The Gripsholm Lion: the tragic history of a heritage layer cake

Allow me to present you with the Lion of Gripsholm Castle, near Stockholm in Sweden. It’s a very odd-looking creature with a somewhat tortured history. Originally, the (then alive) lion was gifted by the Bey of Algiers to King Frederick I of Sweden in 1731. When it lion died, it was skinned, and the bones were also preserved.

More than fifty years later, a Swedish taxidermist was commissioned to stuff the animal. There were no preserved images of the animal, and this man had never seen a living lion before. However, he was familiar with lions from coats of arms. The result of his work can be seen to this day at Gripsholm Castle in Mariefred, near Stockholm.

Not only has the animal become an overall travesty of its natural appearance, the taxidermist even succeeded in changing much more. You see, usually lions depicted in Northwest European coats of arms were cape lions, a now-extirpated population from South Africa that looks somewhat different from the lions further north. Although not an advertisement for eighteenth-century taxidermy, the lion has amassed its share of fans and even possesses its own Facebook page.

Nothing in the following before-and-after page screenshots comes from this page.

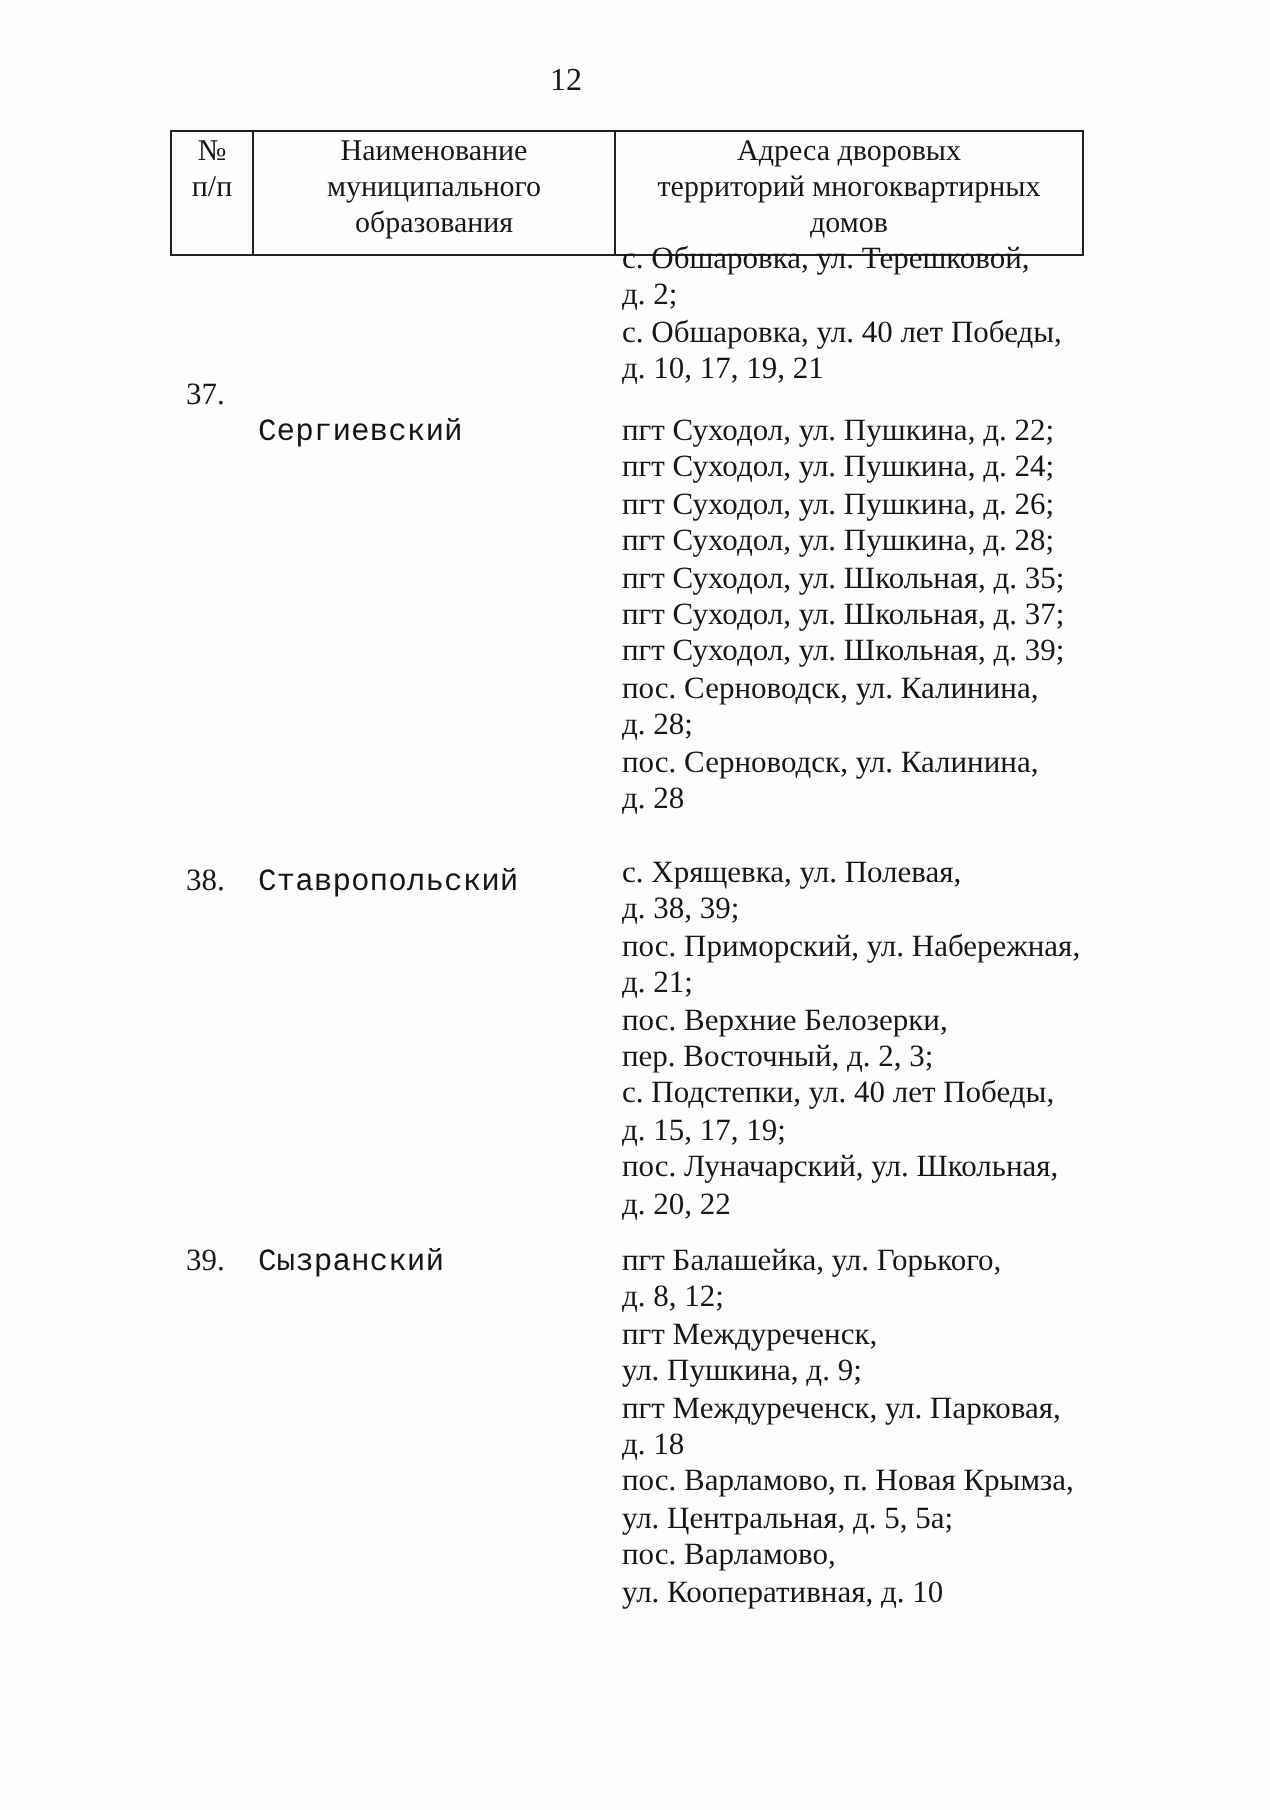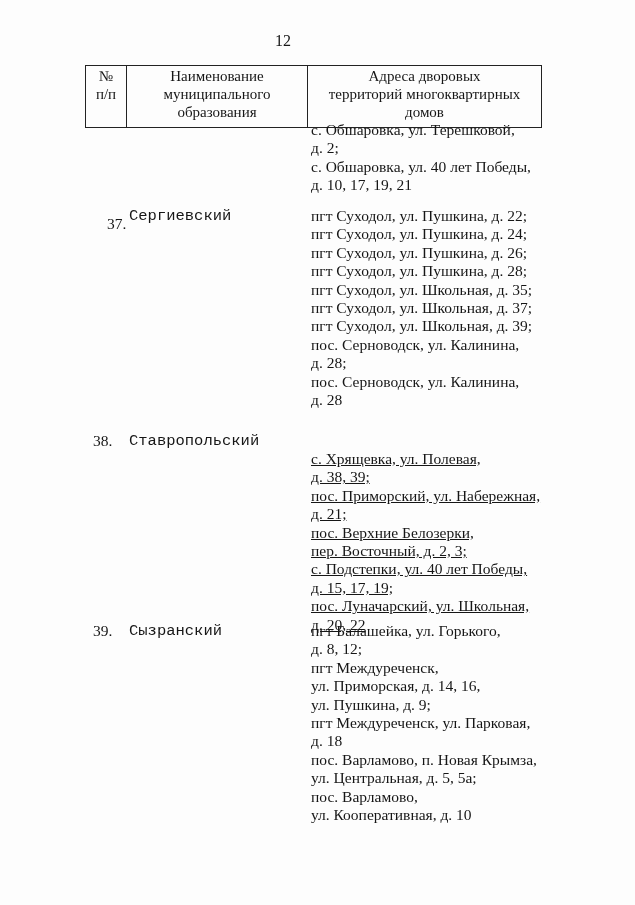--- a/index.html
+++ b/index.html
@@ -55,7 +55,7 @@
 </div>
 
 <div>
-  <div class="txt num" style="top:215px;margin-left:14px;">37.</div>
+  <div class="txt num" style="top:189px;">37.</div>
   <div class="txt name" style="top:207px;">Сергиевский</div>
   <div class="txt addr" style="top:207px;">
     <div>пгт Суходол, ул. Пушкина, д. 22;</div>

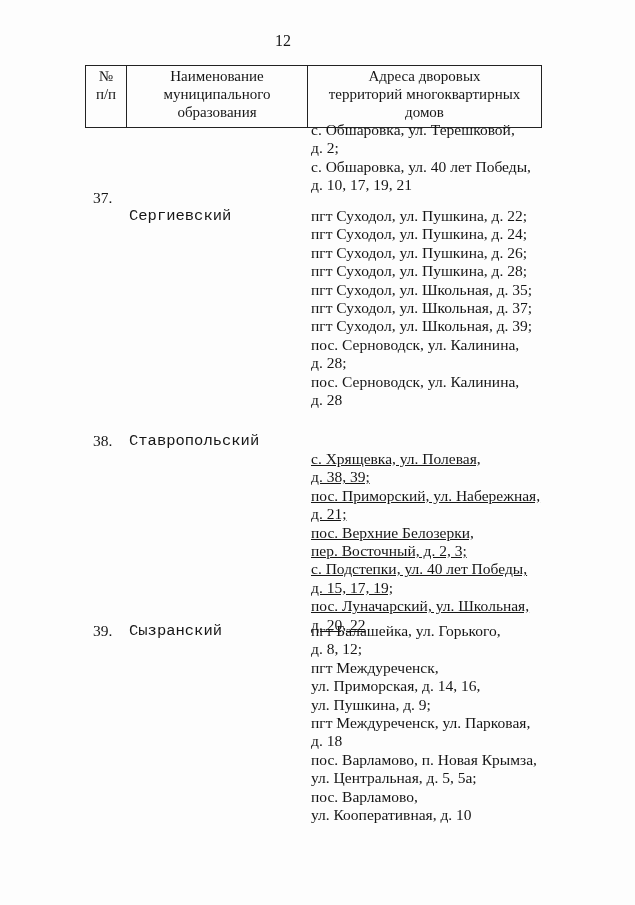--- a/index.html
+++ b/index.html
@@ -75,7 +75,7 @@
 <div>
   <div class="txt num" style="top:432px;">38.</div>
   <div class="txt name" style="top:432px;">Ставропольский</div>
-  <div class="txt addr" style="top:450px;text-decoration:underline;">
+  <div class="txt addr" style="top:428px;">
     <div>с. Хрящевка, ул. Полевая,</div>
     <div>д. 38, 39;</div>
     <div>пос. Приморский, ул. Набережная,</div>

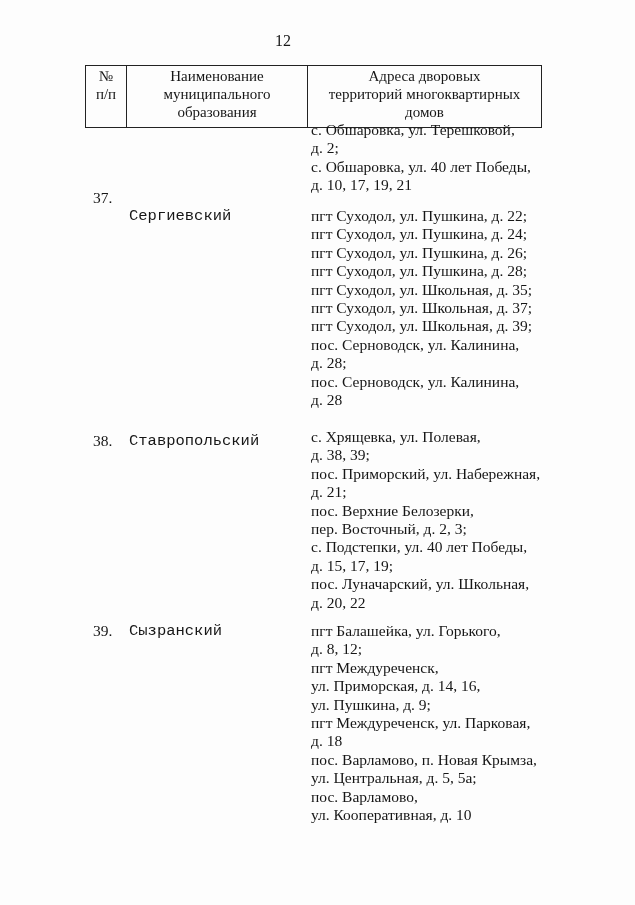--- a/index.html
+++ b/index.html
@@ -96,7 +96,6 @@
     <div>пгт Балашейка, ул. Горького,</div>
     <div>д. 8, 12;</div>
     <div>пгт Междуреченск,</div>
-    <div>ул. Приморская, д. 14, 16,</div>
     <div>ул. Пушкина, д. 9;</div>
     <div>пгт Междуреченск, ул. Парковая,</div>
     <div>д. 18</div>

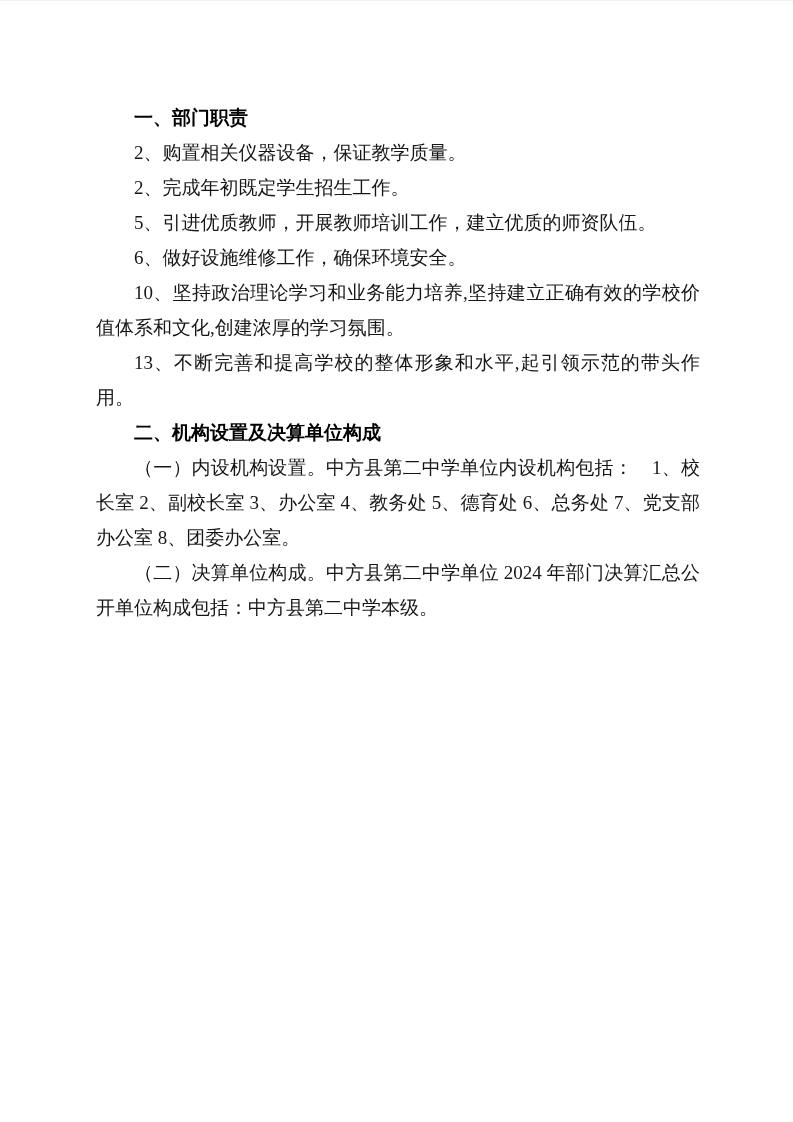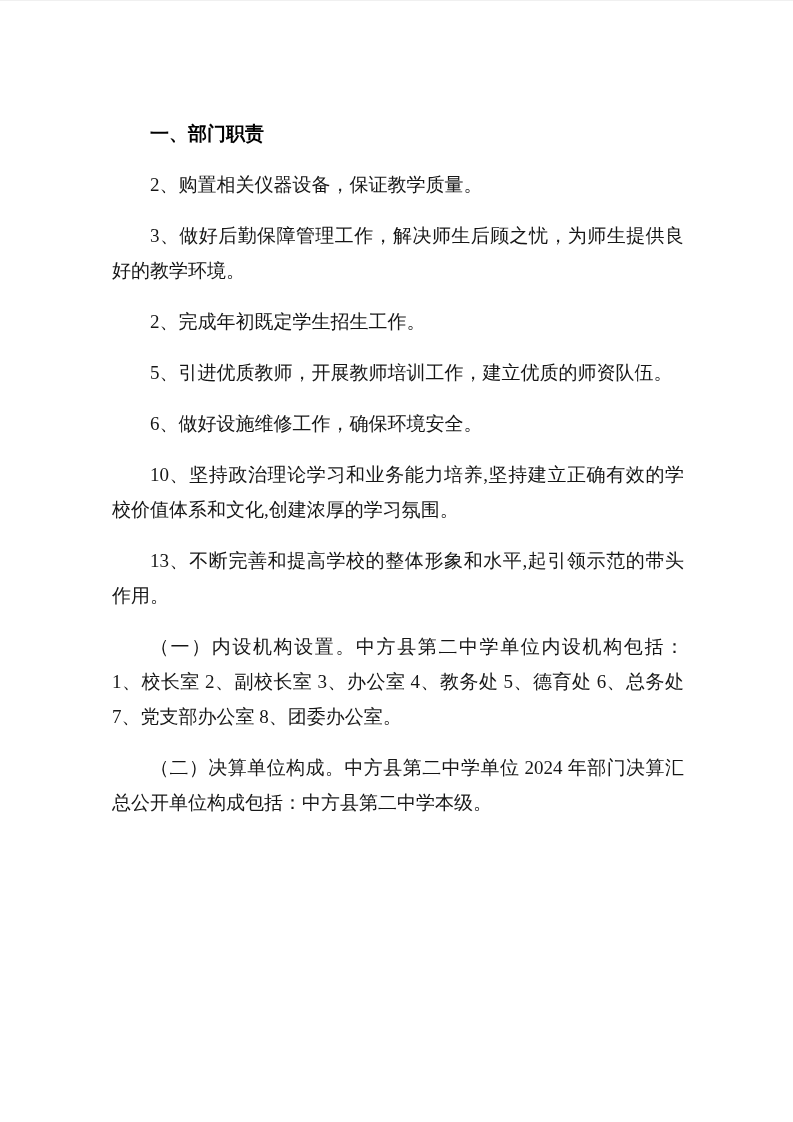--- a/index.html
+++ b/index.html
@@ -29,7 +29,7 @@
     width: 604px;
   }
   .content p {
-    margin: 16px;
+    margin: 0;
     padding: 0;
     font-size: 19px;
     line-height: 35px;

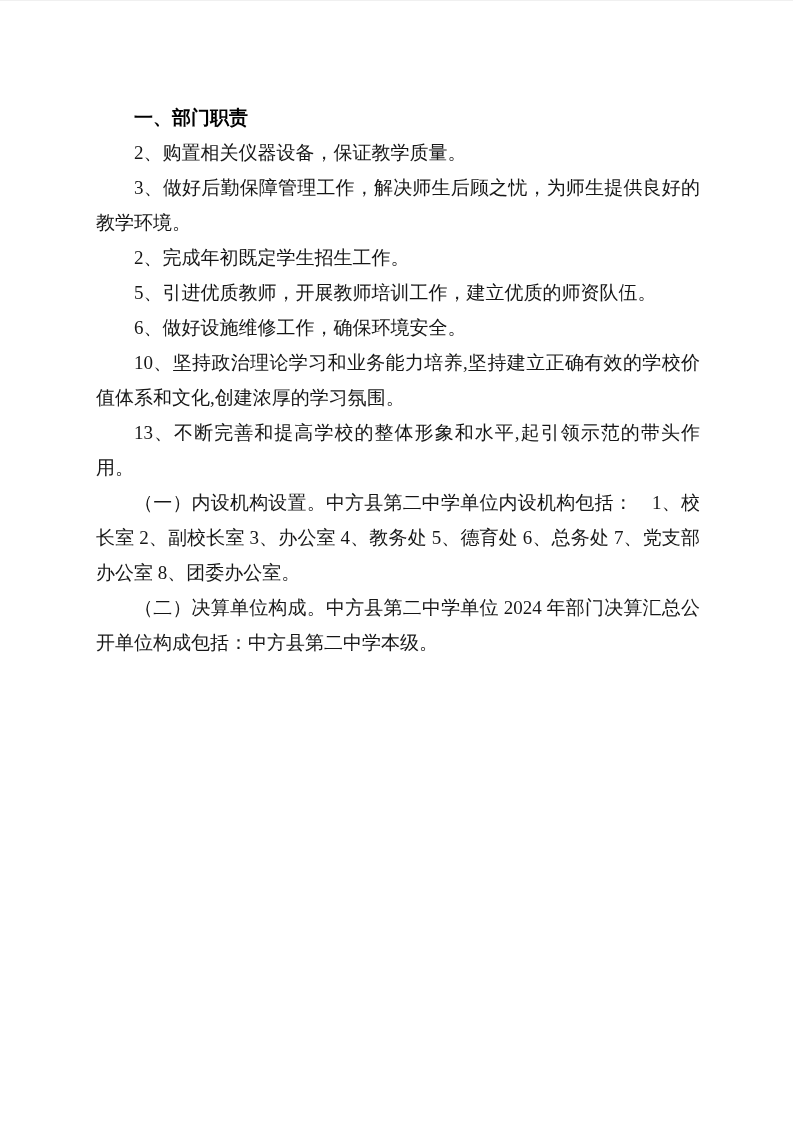--- a/index.html
+++ b/index.html
@@ -56,7 +56,6 @@
   <div class="content">
     <p class="heading">一、部门职责</p>
     <p class="para">2、购置相关仪器设备，保证教学质量。</p>
-    <p class="para">3、做好后勤保障管理工作，解决师生后顾之忧，为师生提供良好的教学环境。</p>
     <p class="para">2、完成年初既定学生招生工作。</p>
     <p class="para">5、引进优质教师，开展教师培训工作，建立优质的师资队伍。</p>
     <p class="para">6、做好设施维修工作，确保环境安全。</p>

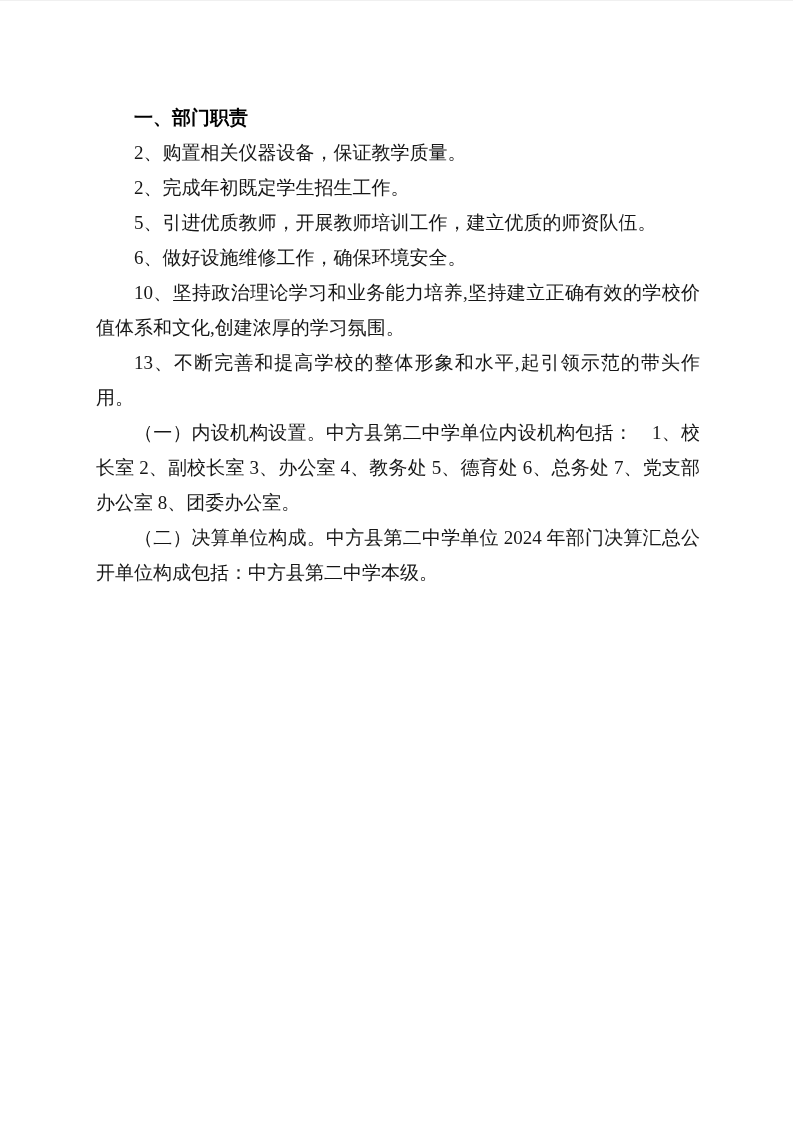--- a/index.html
+++ b/index.html
@@ -61,6 +61,7 @@
     <p class="para">6、做好设施维修工作，确保环境安全。</p>
     <p class="para">10、坚持政治理论学习和业务能力培养,坚持建立正确有效的学校价值体系和文化,创建浓厚的学习氛围。</p>
     <p class="para">13、不断完善和提高学校的整体形象和水平,起引领示范的带头作用。</p>
+    <p class="heading">二、机构设置及决算单位构成</p>
     <p class="para">（一）内设机构设置。中方县第二中学单位内设机构包括：　1、校长室 2、副校长室 3、办公室 4、教务处 5、德育处 6、总务处 7、党支部办公室 8、团委办公室。</p>
     <p class="para">（二）决算单位构成。中方县第二中学单位 2024 年部门决算汇总公开单位构成包括：中方县第二中学本级。</p>
   </div>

What makes it interesting as a heritage object, however, is the multitude of things it represents simultaneously:

  • cultural history (the tradition among royals to gift each other wild animals
  • the art (or lack thereof) of taxidermy in the 18th century
  • The artistic traditions of heraldry
  • The ecological fate of both northern and southern African lions, and
  • The importance of proper identification

Today, the lion mainly serves as a hilarious historical footnote, but it should also remind us of the common nature of historical contingencies and the necessity to keep looking critically at the identification of heritage.

Personally, I mostly feel sorry for the wretched animal: it can’t have led a very nice life, but nothing compares to what’s been done to it after its death.